Just remember with the trial separation to give him space follow the 180. I didnt and it has just pushed my wife away further. I personally dont think the separation is good for anyone except the one leaving, gives them room to do what they want. I am sure you dont want to hear that, but its coming from someone whos going through the same thing and I don't like it a bit. I hope for both of us, this does work and turn out ok, but you may have to try and accept it won't, thats what I have decided to do


----------



## Brokenheartedpixie (Dec 5, 2012)

I really don't want to do the trial separation but there is no alternative, it's either that or it's over. I would much rather he stayed and we worked on our relationship. We've been together for 20years now and have had problems like this a few times, but we have always worked them and come out the otherside happy.
I really hope this is no different. He has put a deposit on a place to live today, which has made me feel totally crushed. It could be a week or two before its available for him to move into, he's asked if I want him to stay till after the new year or go as soon as the place is ready. I don't know what to do for he best or when to start the 180.


----------



## NoWhere (Oct 2, 2012)

Start right now. What reasons did he give for wanting to seperate?


----------



## oncehisangel (Oct 13, 2012)

with a trial separation make sure you get those boundaries set up...like visitation with the kids, dating, money.....are you going to meet once a week...or once a month .... and a time frame on the length.

In-between you heal...and grow and be the best mum you can. 
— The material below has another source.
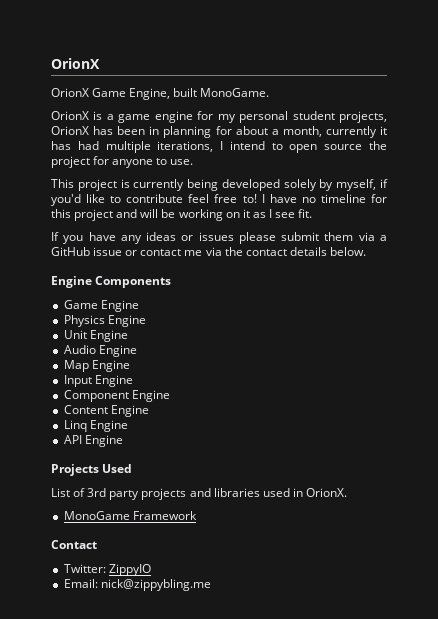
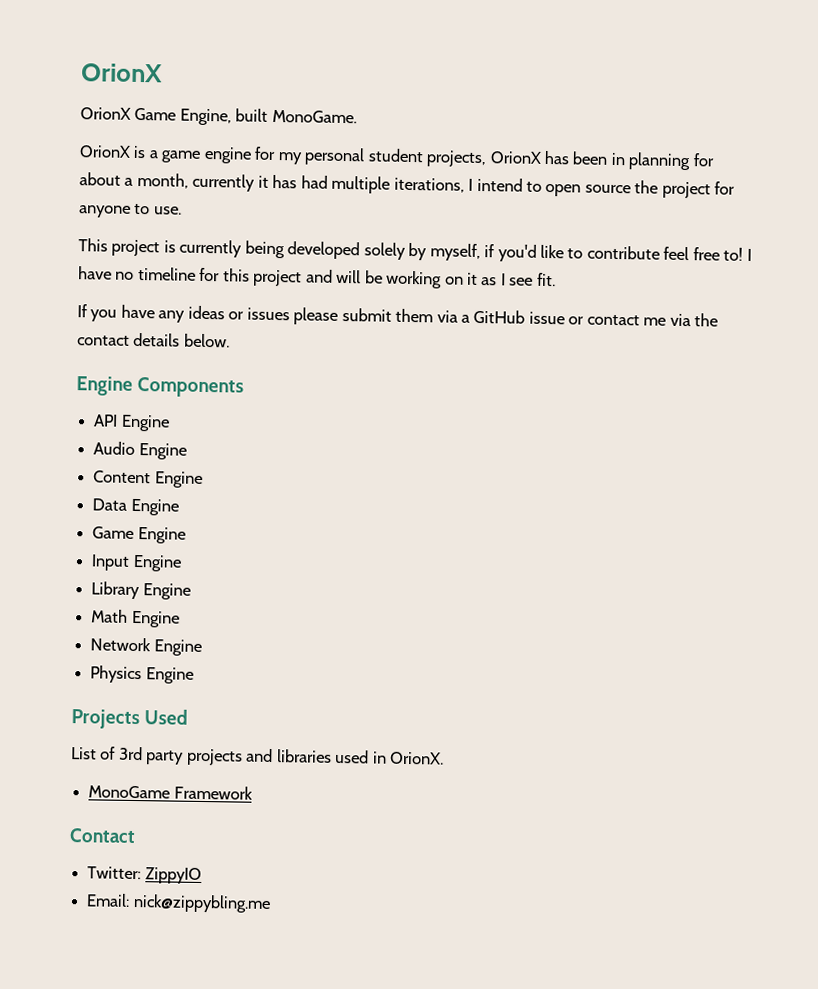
[63,300,139,312] [63,315,146,327] [63,330,128,342] [63,345,137,357] [63,360,89,372] Game Engine // Physics Engine // Unit Engine // Audio Engine // Map -> [93,414,170,432] [93,441,187,460] [93,470,203,488] [92,498,179,516] [92,526,135,539] API Engine // Audio Engine // Content Engine // Data Engine // Game
[63,390,170,402] [63,405,149,417] [63,420,128,432] [63,435,82,444] Component Engine // Content Engine // Linq Engine // API -> [91,581,191,600] [91,609,180,628] [90,637,202,656] [90,665,143,684] Library Engine // Math Engine // Network Engine // Physics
Wishing you strength honey


love and peace


----------



## Brokenheartedpixie (Dec 5, 2012)

The reason he has given is that he's just not happy, I think sometimes in life you get in a bit of a rut, a routine with every day normal life. Taking each other for granted, 
Almost two years ago I had a miscarriage, it made me feel very low for a longtime. But just over a year later I fell pregnant again. I was overjoyed. He wasn't that happy, but went along with it. I must admit all I thought and talked about was this baby, I was terrified about losing it.
When our daughter was born he was smitten straight away, he loves her very much. But around this time he turned 40 and got into "The Secret" aswell as a self help meditation program, which lasted 3 weeks. During this time he also gave up smoking with the help of Champix, which I've read can have some negative side effects. A few friends have suggested he's going through a midlife crisis, I mentioned this to him and he dismissed it straight away and wouldn't discus it any further. I love him very much and want him to stay and work through our problems, but he insists he's going, everything I've suggested us trying he's turned down, so I feel grateful he's even giving a trial separation a go.

He's agreed to pay me the usual each month and visit the kids often. Other than that I don't know what rules are best to follow, the one for definated is no dating anyone else, should we see each other? Should I steer clear of him, give him space, time to miss me?
Sorry if this is a bit of a rant, feeling low tonight and had a few drinks. x


----------